I am trying to use the python tools to examine slow kernels executing on a Tesla T4, located on a remote system (CUDA 10.2 in both locations). I have deduced that I must be in interactive mode to use the tools after profiling with success in the non-interactive mode on the remote system.
However, when I start up the profiler in interactive mode, the CUDA program loads, but Nsight Compute only repeats: “Trying to connect to process on host: xxx.xxx.xxx.xxx.” The CUDA program is suspended, apparently waiting for Nsight Compute to attach to it.
I am running Centos 7 locally and remotely.

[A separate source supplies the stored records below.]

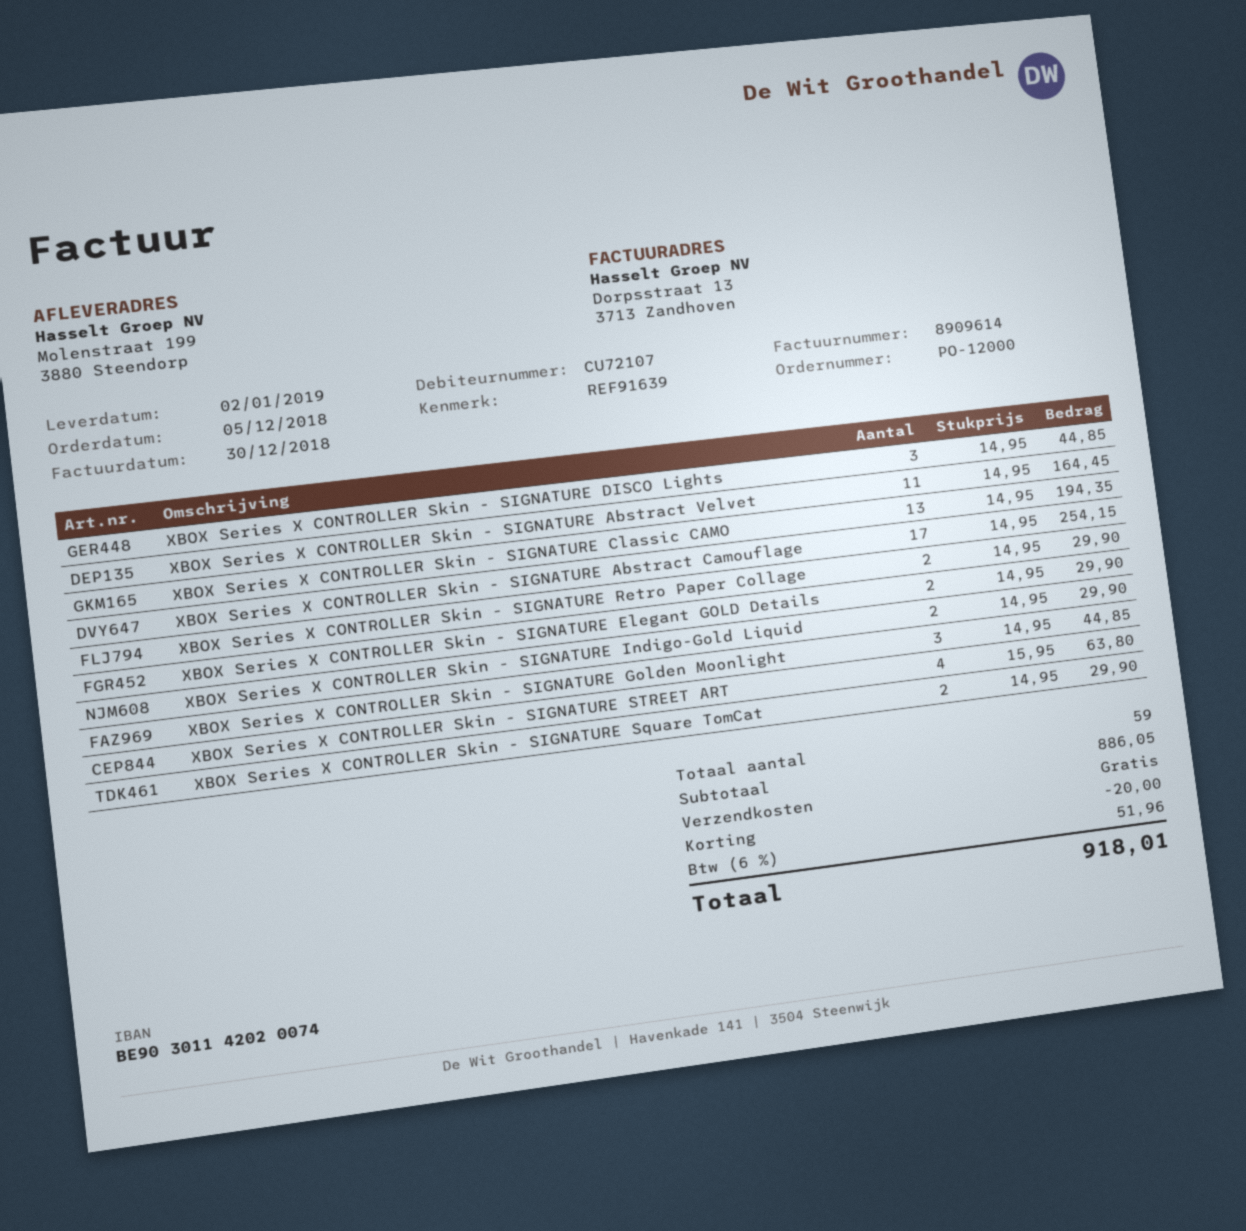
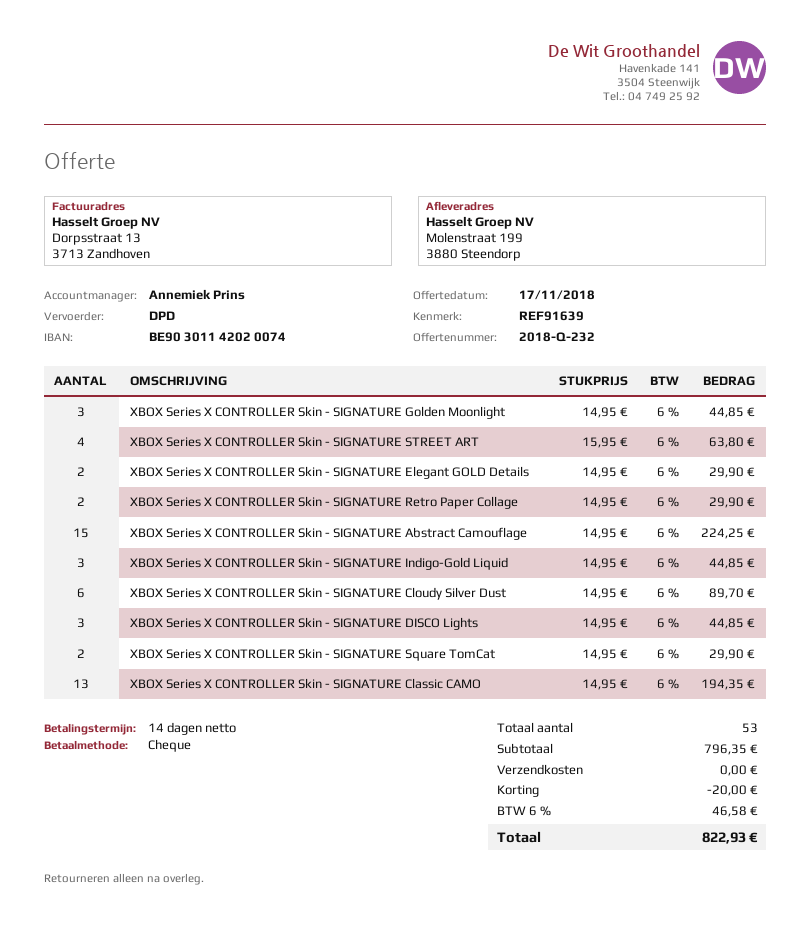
XBOX Series X CONTROLLER Skin - SIGNATURE Abstract Velvet: 11 x 14.95 = 164.45 -> none
XBOX Series X CONTROLLER Skin - SIGNATURE Abstract Camouflage: 17 x 14.95 = 254.15 -> 15 x 14.95 = 224.25
XBOX Series X CONTROLLER Skin - SIGNATURE Indigo-Gold Liquid: 2 x 14.95 = 29.90 -> 3 x 14.95 = 44.85
XBOX Series X CONTROLLER Skin - SIGNATURE Cloudy Silver Dust: none -> 6 x 14.95 = 89.70
total quantity: 59 -> 53
subtotal: 886.05 -> 796.35
tax: 6% = 51.96 -> 6% = 46.58
total: 918.01 -> 822.93

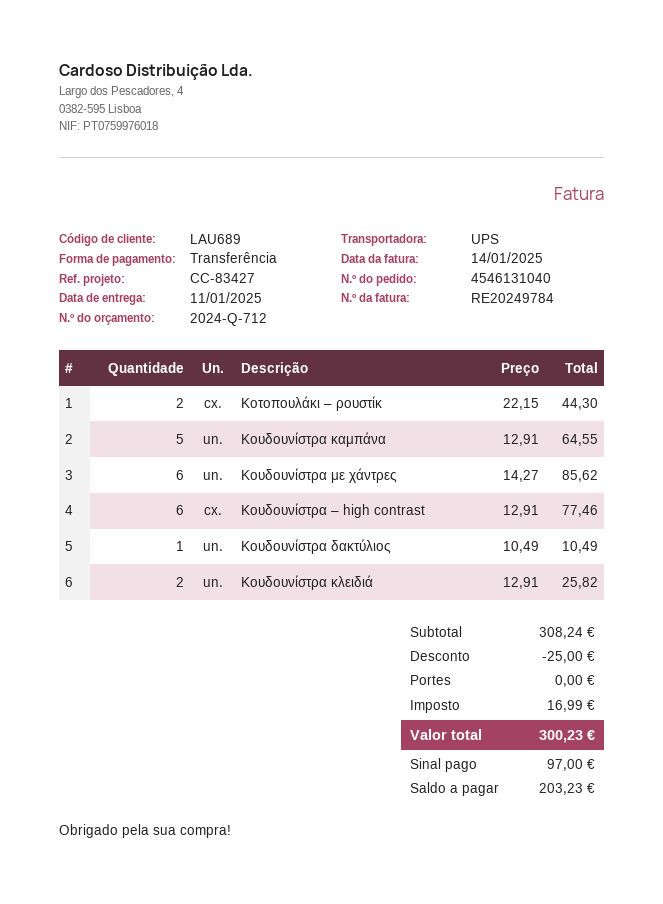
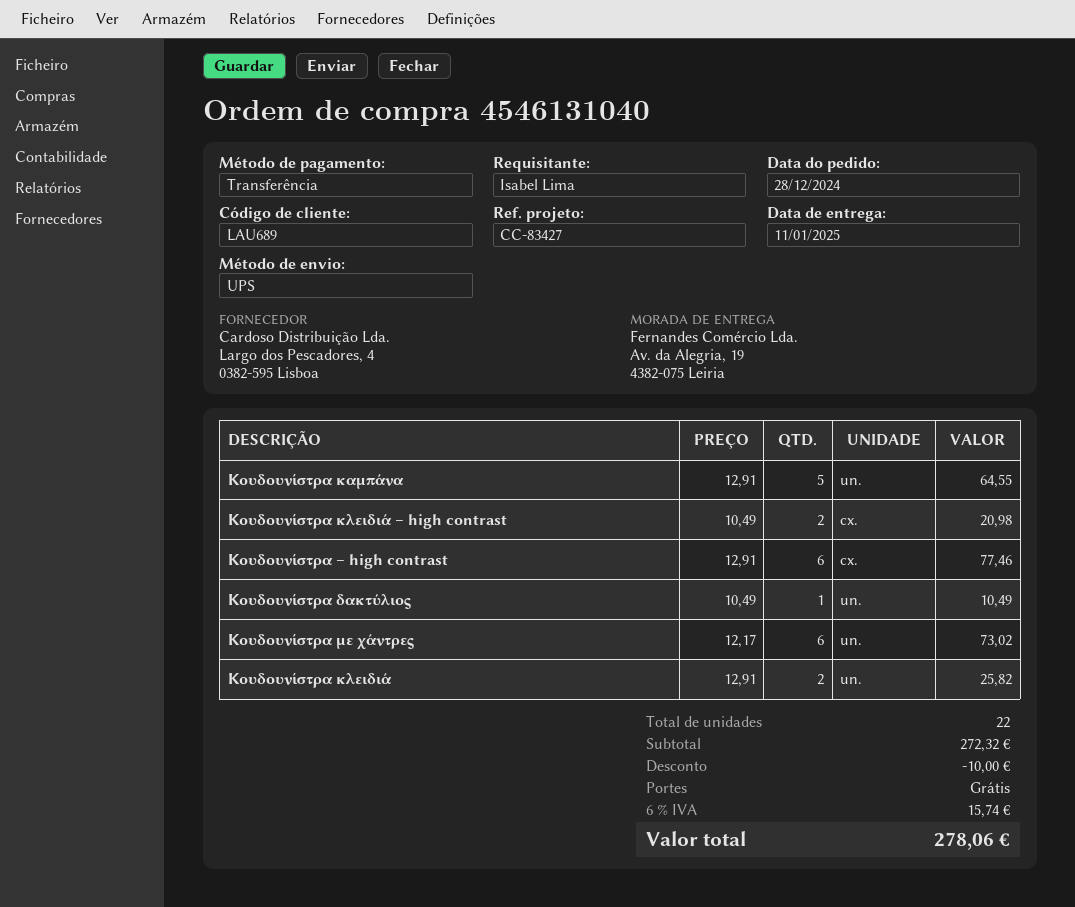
Κοτοπουλάκι – ρουστίκ: 2 x 22.15 = 44.30 -> none
Κουδουνίστρα με χάντρες: 6 x 14.27 = 85.62 -> 6 x 12.17 = 73.02
Κουδουνίστρα κλειδιά – high contrast: none -> 2 x 10.49 = 20.98
subtotal: 308.24 -> 272.32
discount: 25.00 -> 10.00
tax: 16.99 -> 15.74
total: 300.23 -> 278.06

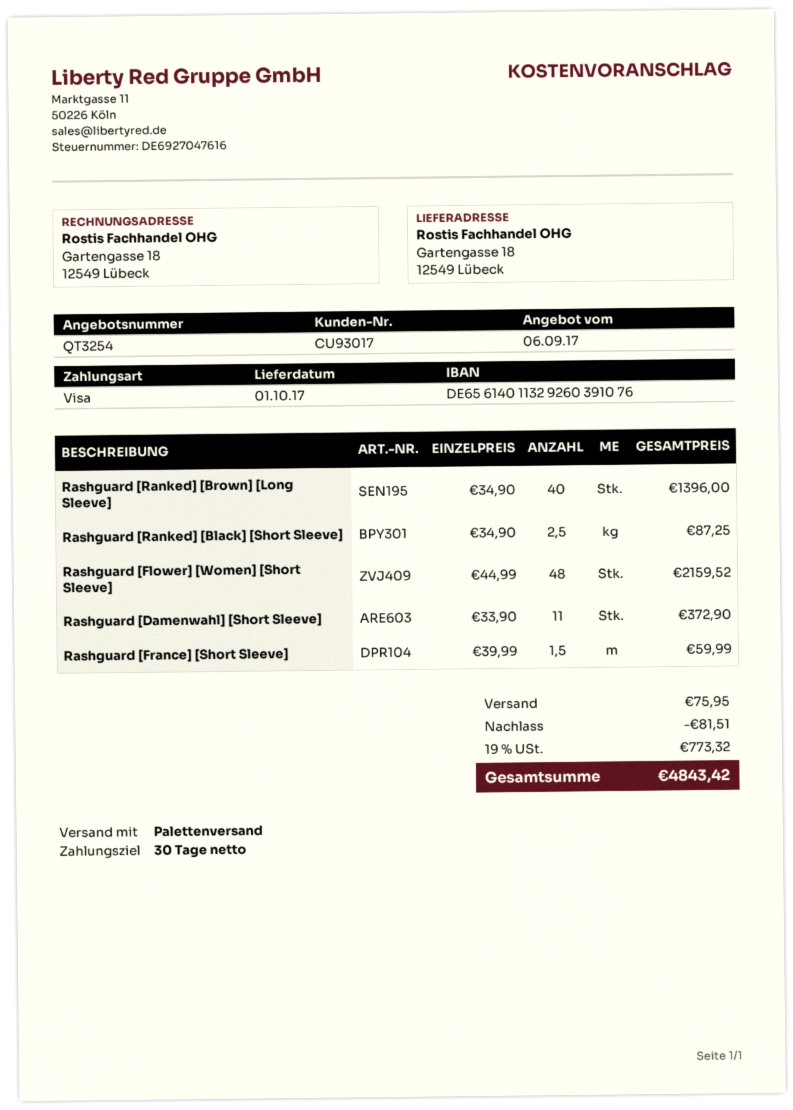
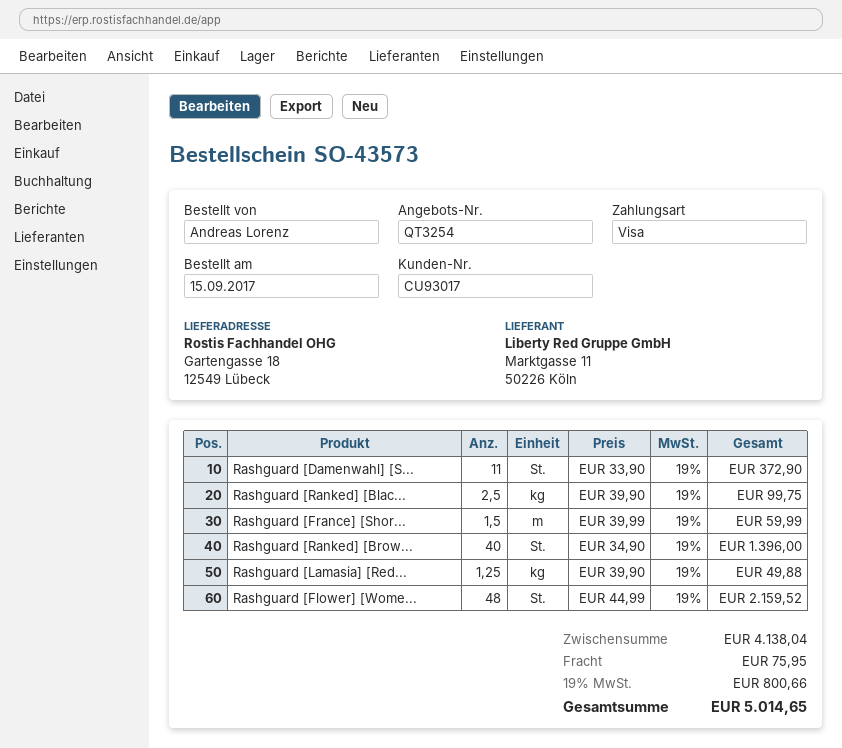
Rashguard [Ranked] [Black] [Short Sleeve]: 2.5 x 34.90 = 87.25 -> 2.5 x 39.90 = 99.75
Rashguard [Lamasia] [Red...: none -> 1.25 x 39.90 = 49.88
discount: 81.51 -> none
tax: 19% = 773.32 -> 19% = 800.66
total: 4843.42 -> 5014.65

I read an earlier post from a user running CUDA 10.0 experiencing a similar problem, which discussed closed ports starting at 4500, but the only port setting in the tool that I can see is the port for ssh, which is 22 as usual. I also read that the port problem would be fixed in a later release, and I am running CUDA 10.2.
Hopefully someone can help me over this problem so that I can find the coding bottlenecks in my kernels.
Thanks!
Answering my own question, it turns out that the firewall was blocking the ports that the Compute tool uses to attach to the process once it is running. Made a few changes to the firewall and I can now use interactive mode.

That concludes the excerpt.